How to New Analytical Predictions with R Regression

By Anasse Bari, Mohamed Chaouchi, Tommy Jung

To make analytical predictions with new data, you simply use the function with a list of the seven attribute values. The following code does that job:

> newPrediction <- predict(model,   
list(cylinders=factor(4), displacement=370,
horsepower=150, weight=3904, acceleration=12, modelYear=factor(70), origin=factor(1)),
interval="predict", level=.95)

This is the code and output of the new prediction value:

> newPrediction
  fit      lwr     upr
1 14.90128 8.12795 21.67462

What you have here is your first real prediction from the regression model. Because it’s from unseen data and you don’t know the outcome, you can’t compare it against anything else to find out whether it was correct.

After you’ve evaluated the model with the testing dataset, and you’re happy with its accuracy, you can have confidence that you built a good predictive model. You’ll have to wait for business results to measure the effectiveness of your predictive model.

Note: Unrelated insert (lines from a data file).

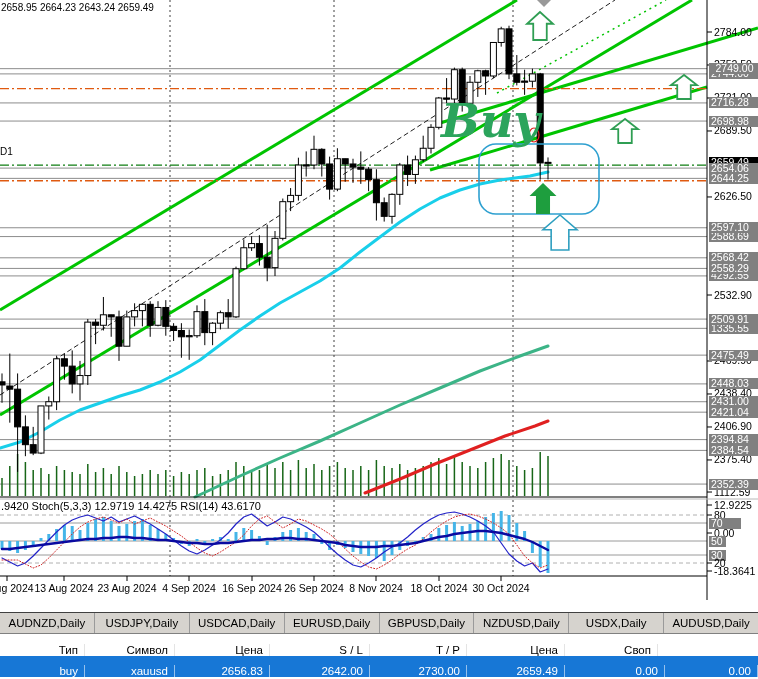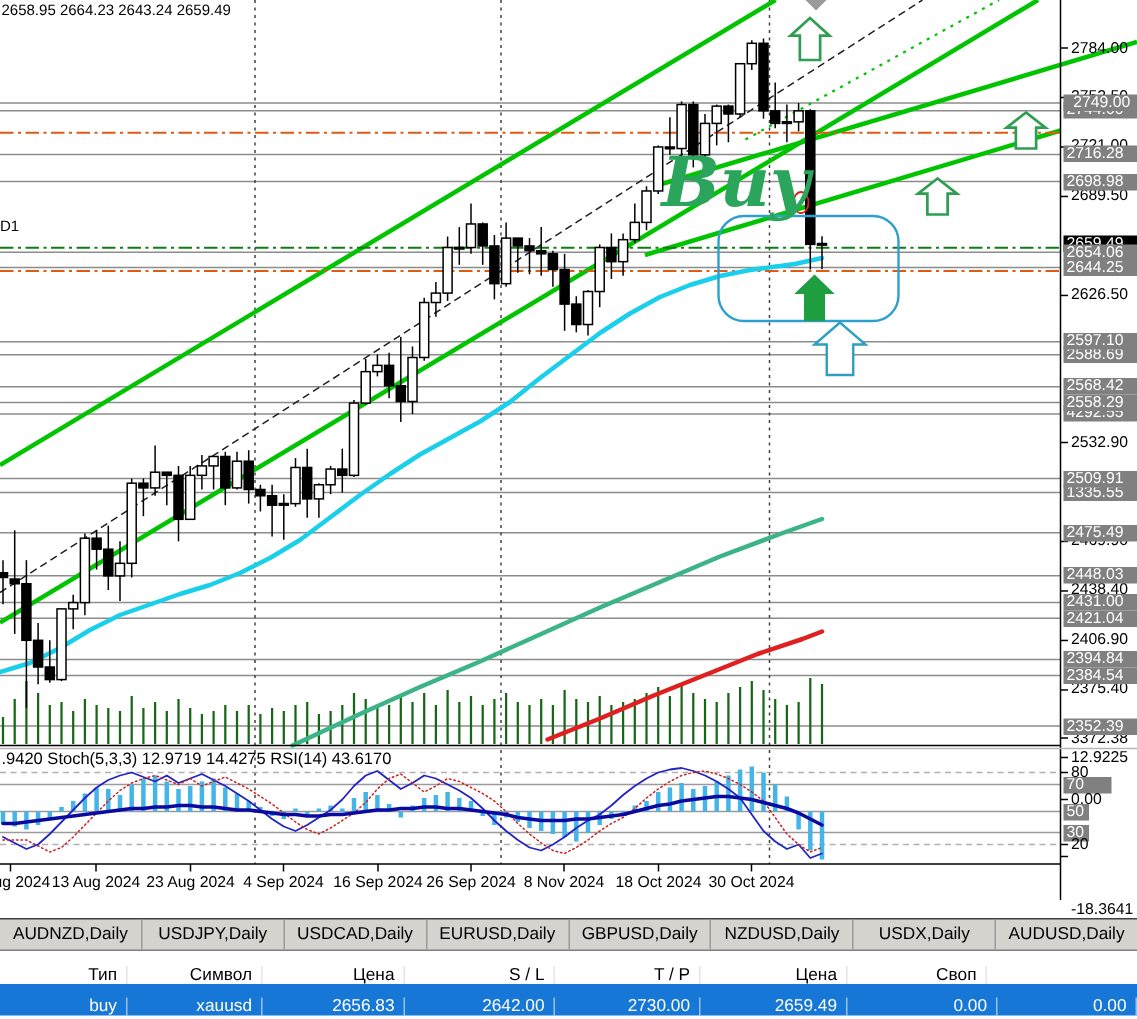--- a/index.html
+++ b/index.html
@@ -423,7 +423,7 @@
       <div class="lbl plain" style="top: 388.481px;">2438.40</div>
       <div class="lbl plain" style="top: 421.475px;">2406.90</div>
       <div class="lbl plain" style="top: 454.468px;">2375.40</div>
-      <div class="lbl plain" style="top: 486.518px;">3372.38</div>
+      <div class="lbl plain" style="top: 486.518px;">1112.59</div>
       <div class="lbl boxed blackbg" style="top: 156.912px;">2659.49</div>
       <div class="lbl boxed graybg" style="top: 478.568px;">2352.39</div>
       <div class="lbl boxed graybg" style="top: 444.894px;">2384.54</div>

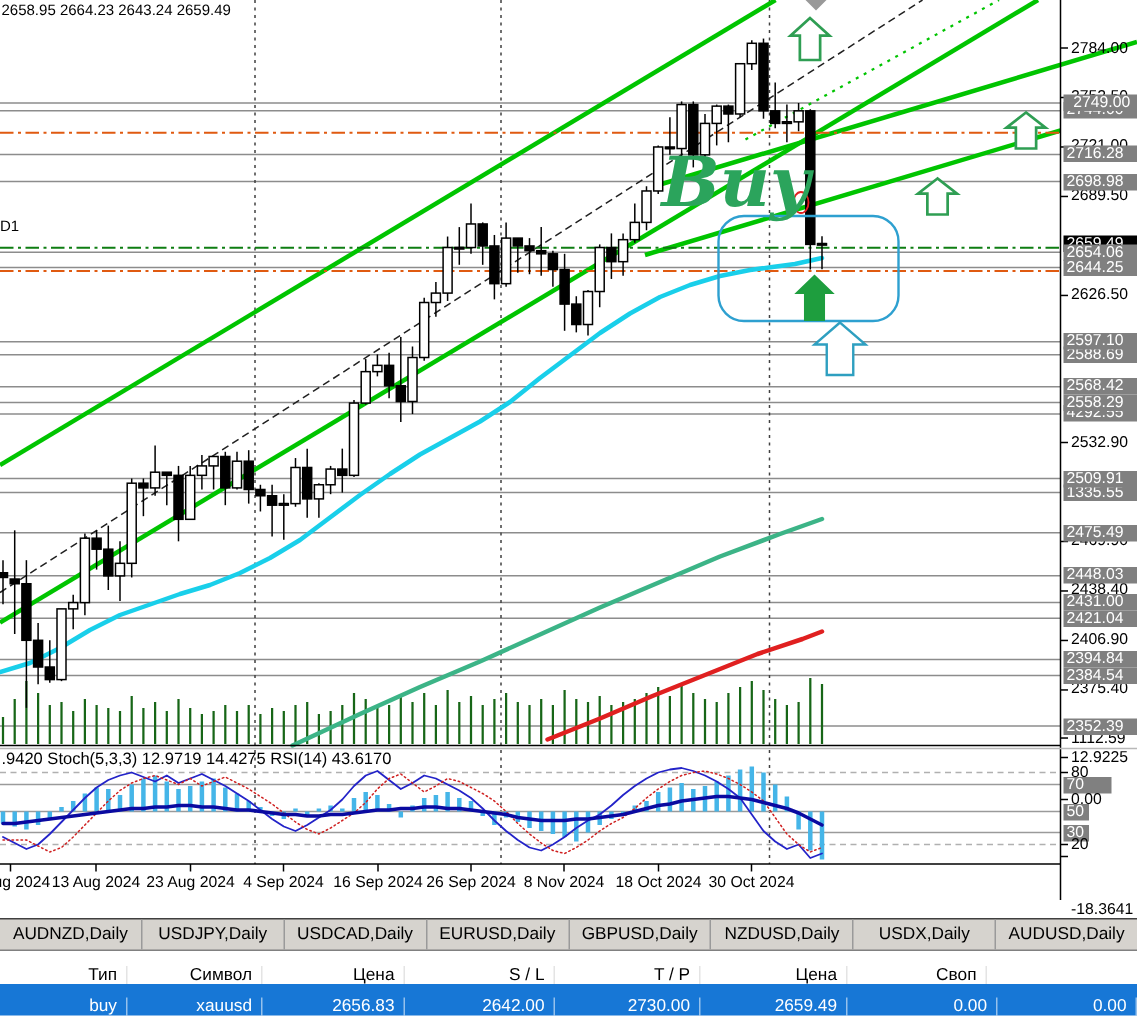--- a/index.html
+++ b/index.html
@@ -454,7 +454,7 @@
       <div class="lbl boxed graybg" style="width: auto; top: 535.5px; padding-right: 3px;">50</div>
       <div class="lbl boxed graybg" style="width: auto; top: 549.5px; padding-right: 3px;">30</div>
       <div class="lbl plain" style="top: 557.5px; left: 714px;">20</div>
-      <div class="lbl plain" style="top: 565.5px; left: 714px; margin-top: 35px;">-18.3641</div>
+      <div class="lbl plain" style="top: 565.5px; left: 714px;">-18.3641</div>
     </div>
   <div id="date-labels">
       <div class="date-lbl" style="left: 7px;">2 Aug 2024</div>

There may be optimizations you can make to build a better and more efficient predictive model. By experimenting, you may find the best combination of predictors to create a faster and more accurate model.

One way to construct a subset of the features is to find the correlation between the variables and remove the highly correlated variables. Removing the redundant variables that add nothing (or add very little information) to the fit, you can increase the speed of the model. This is especially true when you’re dealing with many observations (rows of data) where processing power or speed might be an issue.

For a big dataset, more attributes in a row of data will slow down the processing. So you should try to eliminate as much redundant information as possible.